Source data
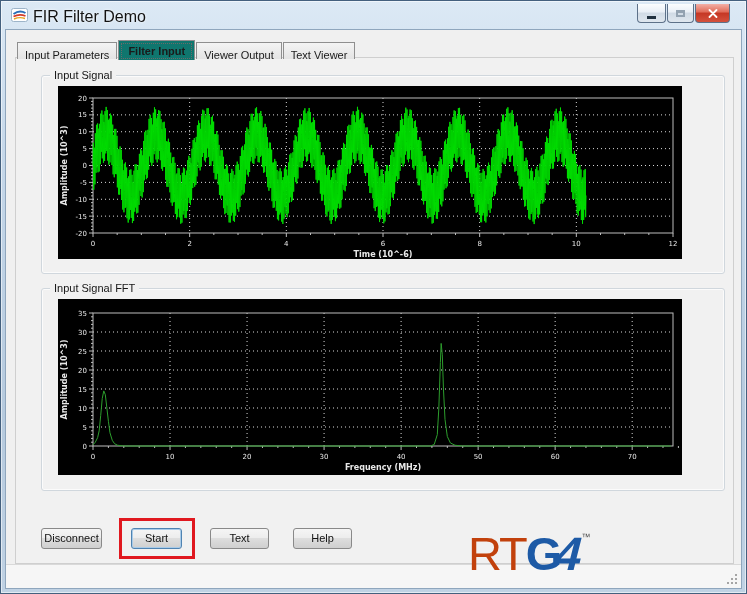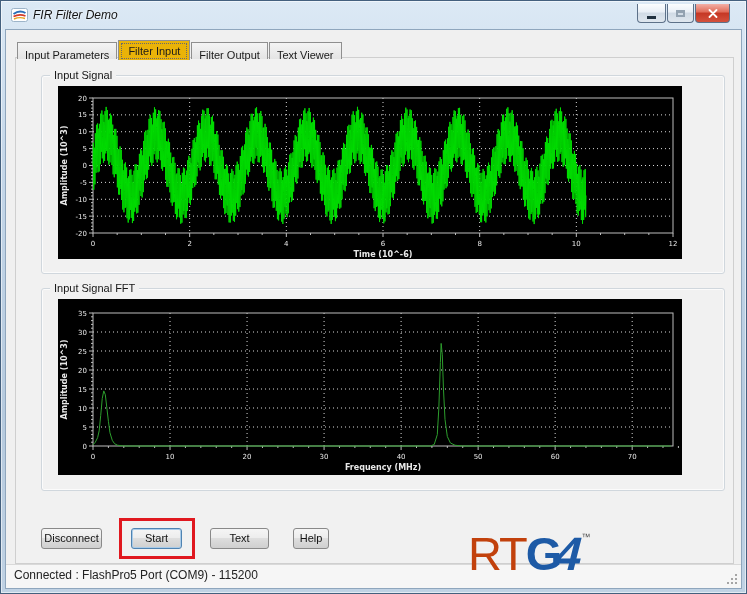--- a/index.html
+++ b/index.html
@@ -12,8 +12,8 @@
           box-shadow:inset 0 0 0 1px rgba(255,255,255,.55);}
   .titlebar{position:absolute;left:1px;top:1px;right:1px;height:27px;}
   .titlebar .appicon{position:absolute;left:9px;top:6px;width:17px;height:14px;}
-  .titlebar .wtitle{position:absolute;left:31px;top:6px;font-size:12px;color:#121212;
-                    text-shadow:0 0 3px #ffffff;font-style:italic;}
+  .titlebar .wtitle{position:absolute;left:31px;top:6px;font-size:16px;color:#121212;
+                    text-shadow:0 0 3px #ffffff;}
   .winbtns{position:absolute;top:2px;right:15px;display:flex;gap:1px;}
   .winbtn{height:19px;border:1px solid #5d7189;border-top:none;border-radius:0 0 4px 4px;
           background:linear-gradient(#fbfdfe,#e9eff6 45%,#d0dae5 50%,#dfe7ef);

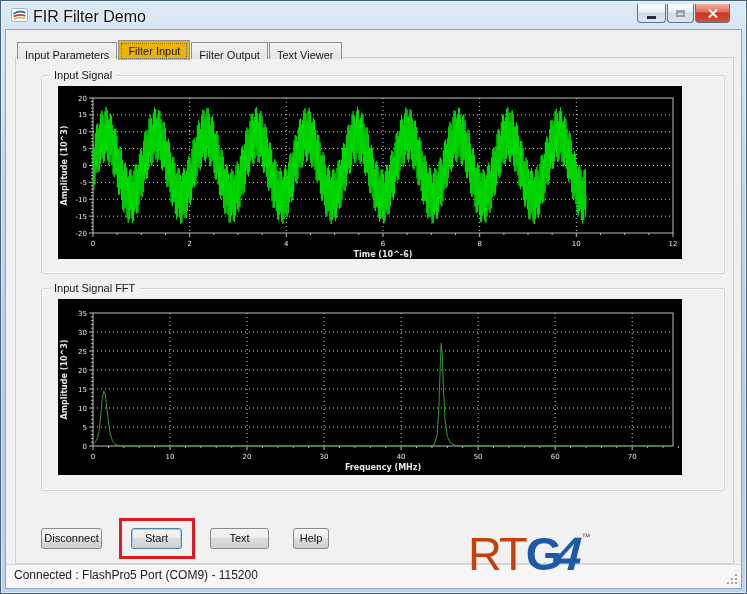--- a/index.html
+++ b/index.html
@@ -31,8 +31,8 @@
   .tab{height:17px;line-height:16px;font-size:11px;color:#1a1a1a;padding:4px 7px;
        background:linear-gradient(#f4f4f4,#e4e4e4);border:1px solid #8f8f8f;border-bottom:none;
        margin-right:1px;box-sizing:border-box;}
-  .tab.active{height:20px;line-height:19px;background:#eab308;position:relative;z-index:4;
-       margin-bottom:-1px;padding:1px 9px;}
+  .tab.active{height:20px;line-height:19px;background:#0f766e;position:relative;z-index:4;
+       margin-bottom:-1px;padding:1px 9px;font-weight:bold;}
   .tab.active::after{content:"";position:absolute;inset:2px 2px 1px 2px;border:1px dotted #6a6a6a;}
 
   

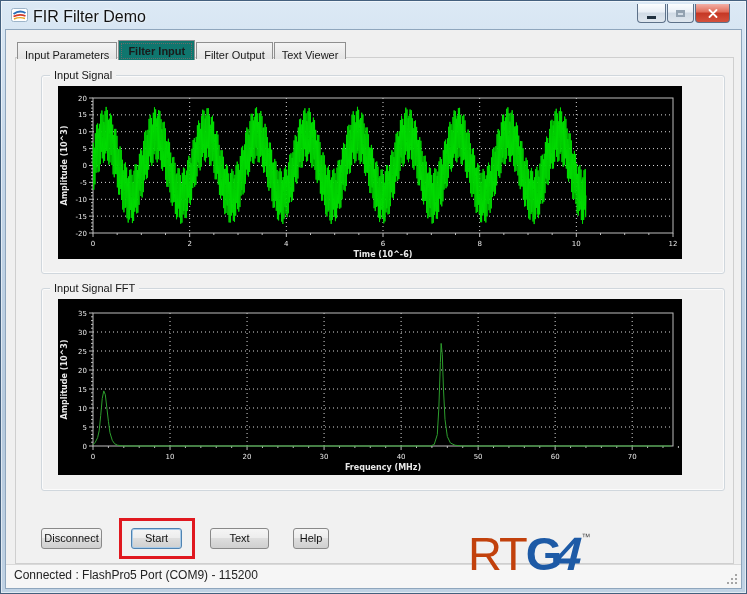--- a/index.html
+++ b/index.html
@@ -113,7 +113,7 @@
     <div class="tabs">
       <div class="tab">Input Parameters</div>
       <div class="tab active">Filter Input</div>
-      <div class="tab">Filter Output</div>
+      <div class="tab">Viewer Output</div>
       <div class="tab">Text Viewer</div>
     </div>
 

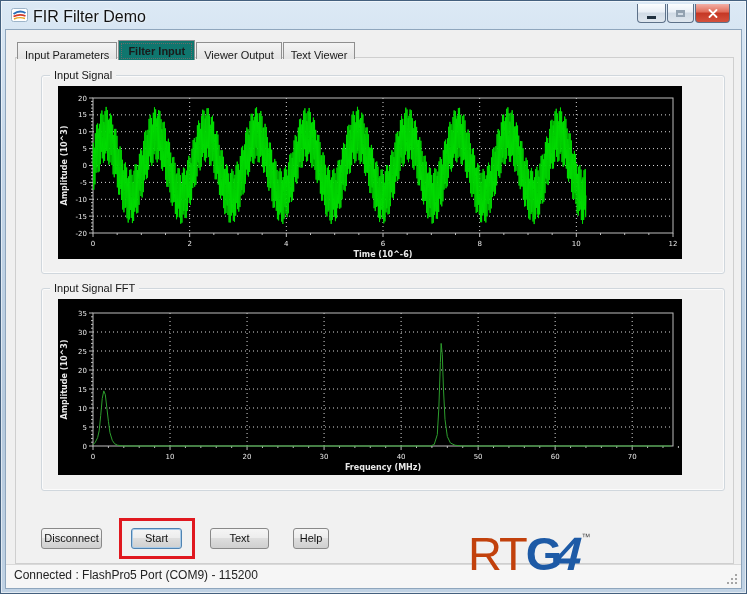--- a/index.html
+++ b/index.html
@@ -60,7 +60,7 @@
   .btn-start{left:115px;top:470px;width:51px;border-color:#4f83b2;
        box-shadow:inset 0 0 0 1px #a9cbe8;}
   .btn-exit{left:194px;top:470px;width:59px;}
-  .btn-help{left:277px;top:470px;width:36px;}
+  .btn-help{left:277px;top:470px;width:59px;}
   .annotation-red{position:absolute;left:103px;top:460px;width:76px;height:41px;
        border:3px solid #e0181f;box-sizing:border-box;z-index:5;}
 

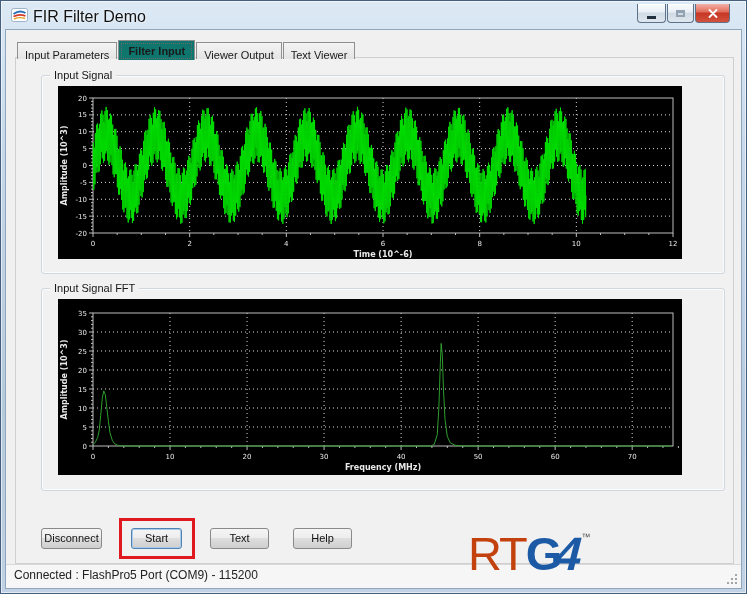--- a/index.html
+++ b/index.html
@@ -352,7 +352,6 @@
     </div>
 
     <div class="statusbar">
-      <span class="stext">Connected : FlashPro5 Port (COM9) - 115200</span>
       <svg class="grip" width="13" height="13" viewBox="0 0 13 13">
         <g fill="#a5a5a5">
           <rect x="9" y="9" width="2" height="2"></rect>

● AIM OF THE EXERCISE
All of the data must be given again exactly, without the pictures.

● SOLUTION BELOW
--- a/index.html
+++ b/index.html
@@ -12,8 +12,8 @@
           box-shadow:inset 0 0 0 1px rgba(255,255,255,.55);}
   .titlebar{position:absolute;left:1px;top:1px;right:1px;height:27px;}
   .titlebar .appicon{position:absolute;left:9px;top:6px;width:17px;height:14px;}
-  .titlebar .wtitle{position:absolute;left:31px;top:6px;font-size:12px;color:#121212;
-                    text-shadow:0 0 3px #ffffff;font-style:italic;}
+  .titlebar .wtitle{position:absolute;left:31px;top:6px;font-size:16px;color:#121212;
+                    text-shadow:0 0 3px #ffffff;}
   .winbtns{position:absolute;top:2px;right:15px;display:flex;gap:1px;}
   .winbtn{height:19px;border:1px solid #5d7189;border-top:none;border-radius:0 0 4px 4px;
           background:linear-gradient(#fbfdfe,#e9eff6 45%,#d0dae5 50%,#dfe7ef);

--- a/index.html
+++ b/index.html
@@ -31,8 +31,8 @@
   .tab{height:17px;line-height:16px;font-size:11px;color:#1a1a1a;padding:4px 7px;
        background:linear-gradient(#f4f4f4,#e4e4e4);border:1px solid #8f8f8f;border-bottom:none;
        margin-right:1px;box-sizing:border-box;}
-  .tab.active{height:20px;line-height:19px;background:#eab308;position:relative;z-index:4;
-       margin-bottom:-1px;padding:1px 9px;}
+  .tab.active{height:20px;line-height:19px;background:#0f766e;position:relative;z-index:4;
+       margin-bottom:-1px;padding:1px 9px;font-weight:bold;}
   .tab.active::after{content:"";position:absolute;inset:2px 2px 1px 2px;border:1px dotted #6a6a6a;}
 
   

--- a/index.html
+++ b/index.html
@@ -113,7 +113,7 @@
     <div class="tabs">
       <div class="tab">Input Parameters</div>
       <div class="tab active">Filter Input</div>
-      <div class="tab">Filter Output</div>
+      <div class="tab">Viewer Output</div>
       <div class="tab">Text Viewer</div>
     </div>
 

--- a/index.html
+++ b/index.html
@@ -60,7 +60,7 @@
   .btn-start{left:115px;top:470px;width:51px;border-color:#4f83b2;
        box-shadow:inset 0 0 0 1px #a9cbe8;}
   .btn-exit{left:194px;top:470px;width:59px;}
-  .btn-help{left:277px;top:470px;width:36px;}
+  .btn-help{left:277px;top:470px;width:59px;}
   .annotation-red{position:absolute;left:103px;top:460px;width:76px;height:41px;
        border:3px solid #e0181f;box-sizing:border-box;z-index:5;}
 

--- a/index.html
+++ b/index.html
@@ -352,7 +352,6 @@
     </div>
 
     <div class="statusbar">
-      <span class="stext">Connected : FlashPro5 Port (COM9) - 115200</span>
       <svg class="grip" width="13" height="13" viewBox="0 0 13 13">
         <g fill="#a5a5a5">
           <rect x="9" y="9" width="2" height="2"></rect>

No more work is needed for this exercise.